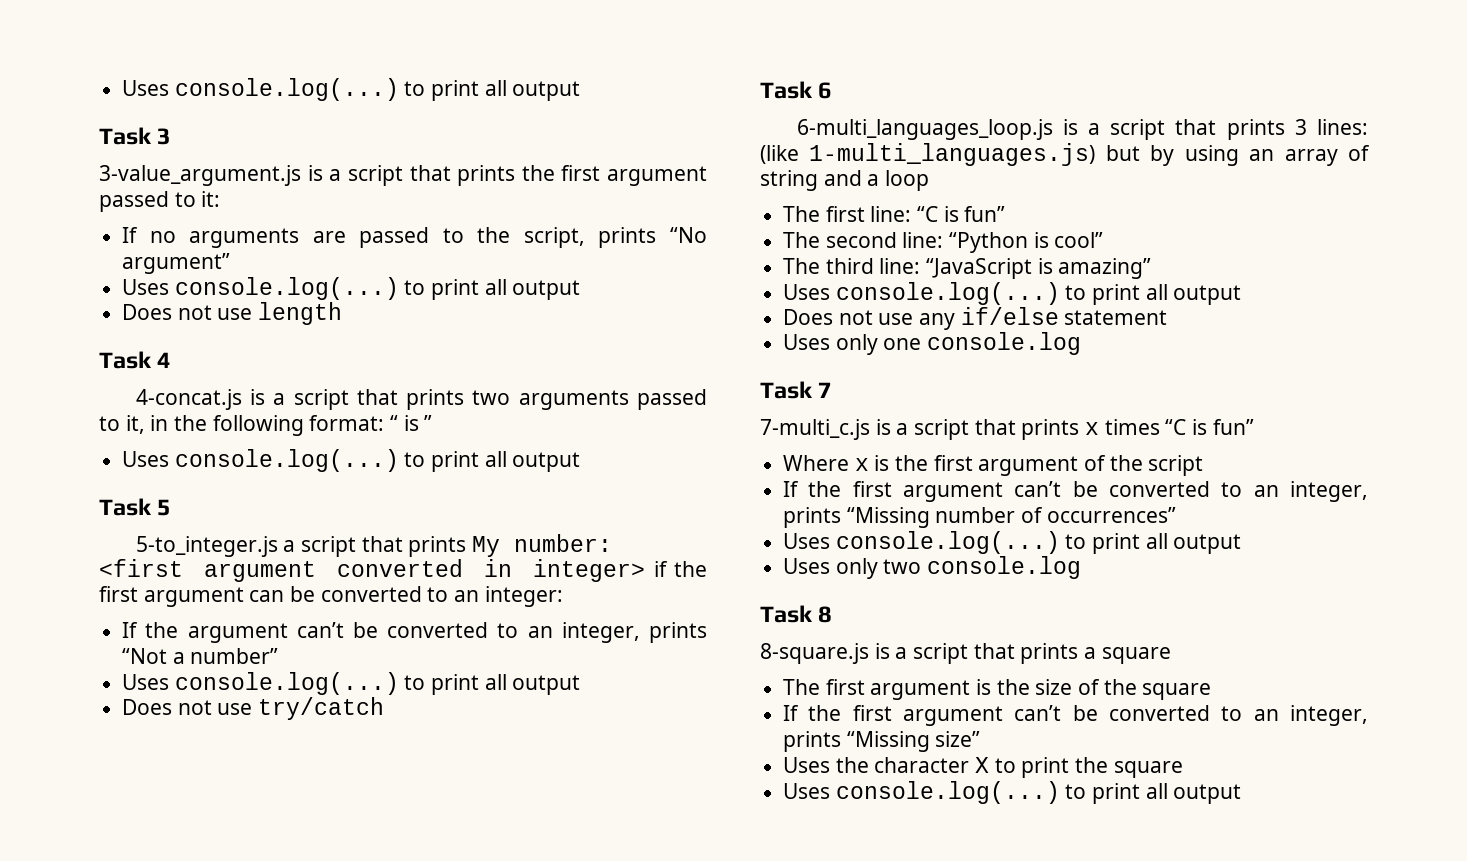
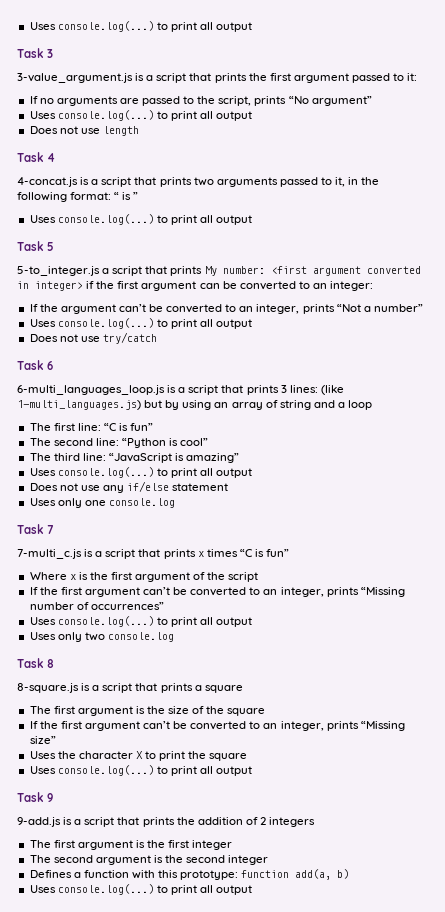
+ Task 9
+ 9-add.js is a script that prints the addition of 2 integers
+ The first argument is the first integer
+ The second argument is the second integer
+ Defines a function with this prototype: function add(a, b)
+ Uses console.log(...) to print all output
*-*-*
> _The problem_
Set the entries down again exactly. Do not include the images.

> _Answer box_
+ Task 9
+ 9-add.js is a script that prints the addition of 2 integers
+ The first argument is the first integer
+ The second argument is the second integer
+ Defines a function with this prototype: function add(a, b)
+ Uses console.log(...) to print all output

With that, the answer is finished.